I am having this issue now, so I have a HTMLParser using HTMLParser library class like this
class MyHTMLParser(HTMLParser):
temp = ''
def handle_data(self, data):
MyHTMLParser.temp += data
I need the temp variable because I need to save the data somewhere else so I can assess somewhere else.
My code use the class looks like this:
for val in enumerate(mylist):
parser = HTMLParser()
parser.feed(someHTMLHere)
string = parser.temp.strip().split('\n')
The problem with is that this temp variable is storing whatever I stored it before, it doesn't reset even tho I am declaring a new instance of the parser every single time. How do I clear this variable??? I don't want it to save whatever's there from the previous loop
Like others have stated, the problem is that you are adding the data to the class variable instead of the instance variable. This is happening because of the line MyHTMLParser.temp += data
If you change it to self.temp += data
it will change the data of each instance rather than storing it up in the class.
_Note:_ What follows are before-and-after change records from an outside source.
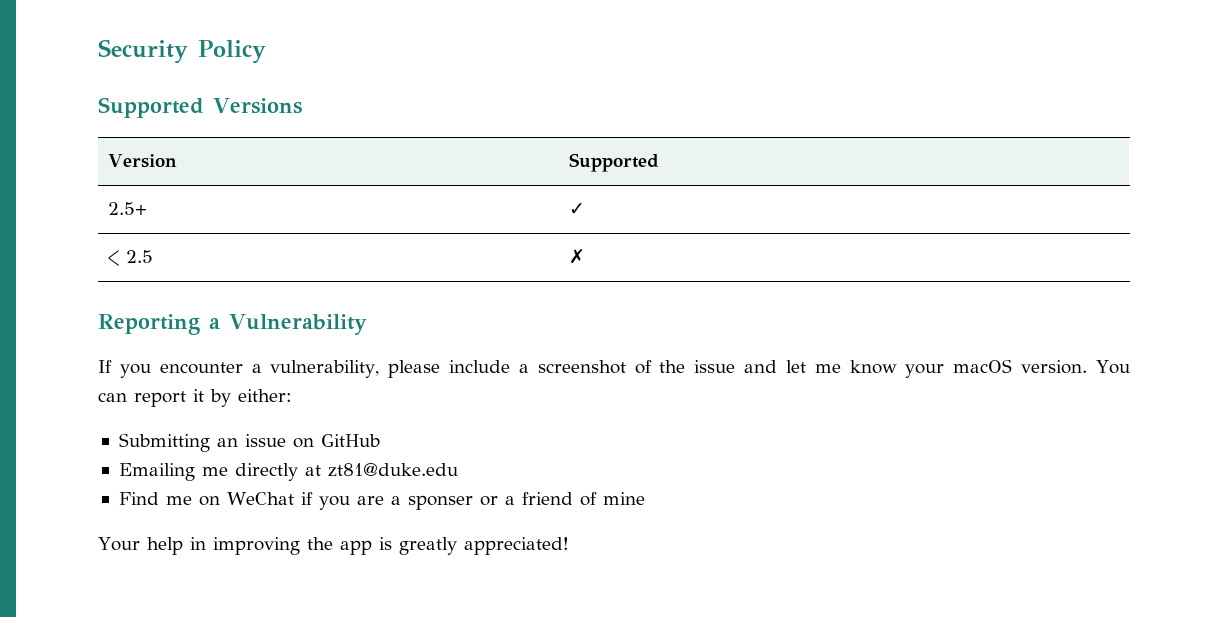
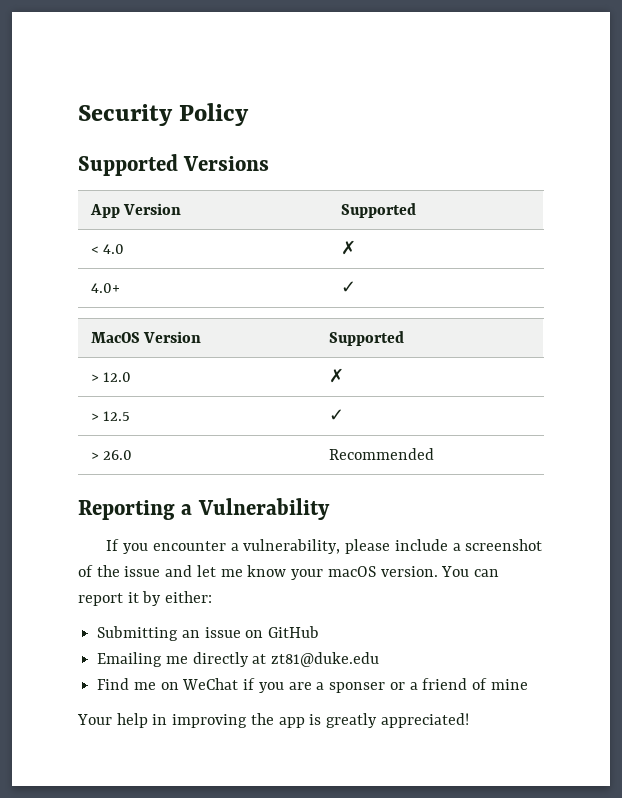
- Version | Supported
- 2.5+ | ✓
- < 2.5 | ✗
+ App Version | Supported
+ < 4.0 | ✗
+ 4.0+ | ✓
+ MacOS Version | Supported
+ > 12.0 | ✗
+ > 12.5 | ✓
+ > 26.0 | Recommended

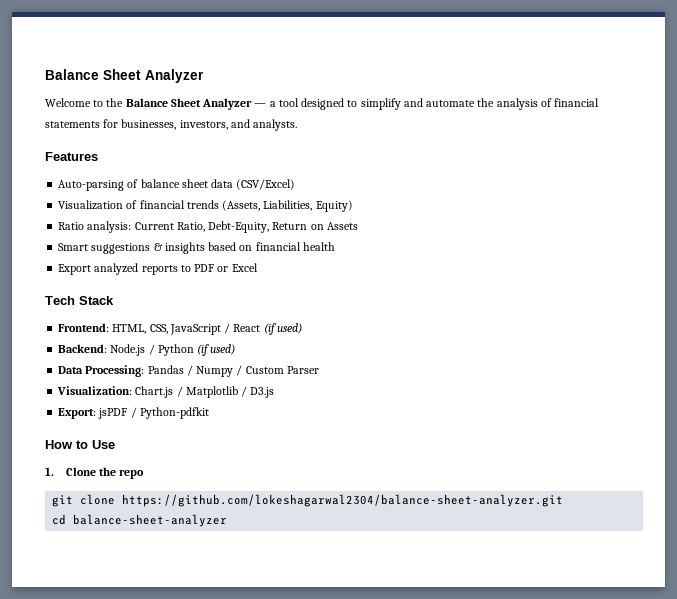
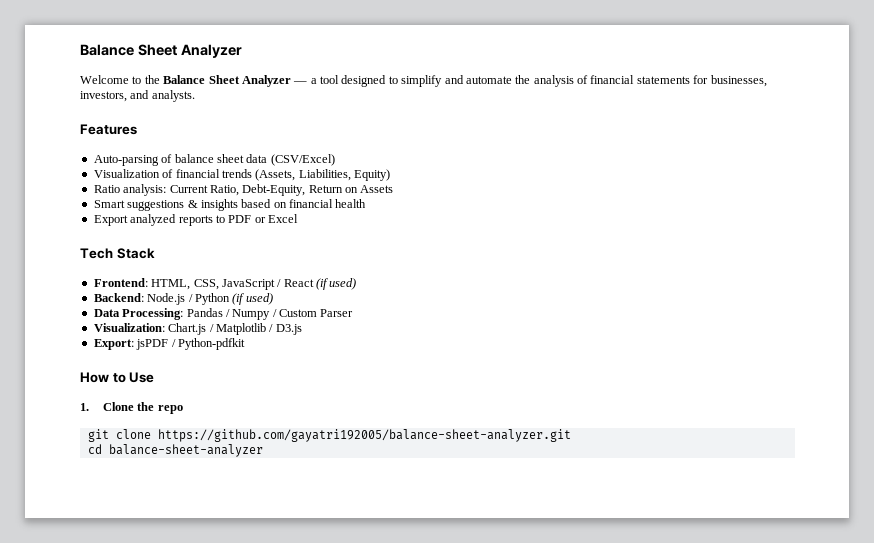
- git clone https://github.com/lokeshagarwal2304/balance-sheet-analyzer.git
+ git clone https://github.com/gayatri192005/balance-sheet-analyzer.git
Here is a full working script:
from html.parser import HTMLParser
class MyHTMLParser(HTMLParser):
temp = ""
"""Personally, I would go this route"""
#def __init__(self):
# self.temp = ""
# super().__init__()
"""Don't forget the super() or it will break"""
def handle_data(self, data):
self.temp += data # <---Only real line change
"""TEST VARIABLES"""
someHTMLHere = '<html><head><title>Test</title></head>\
<body><h1>Parse me!</h1></body></html>'
mylist = range(5)
""""""""""""""""""
for val in enumerate(mylist):
parser = MyHTMLParser() #Corrected typo from HTML to MyHTML
parser.feed(someHTMLHere)
string = parser.temp.strip().split('\n')
print(string) #To Test each iteration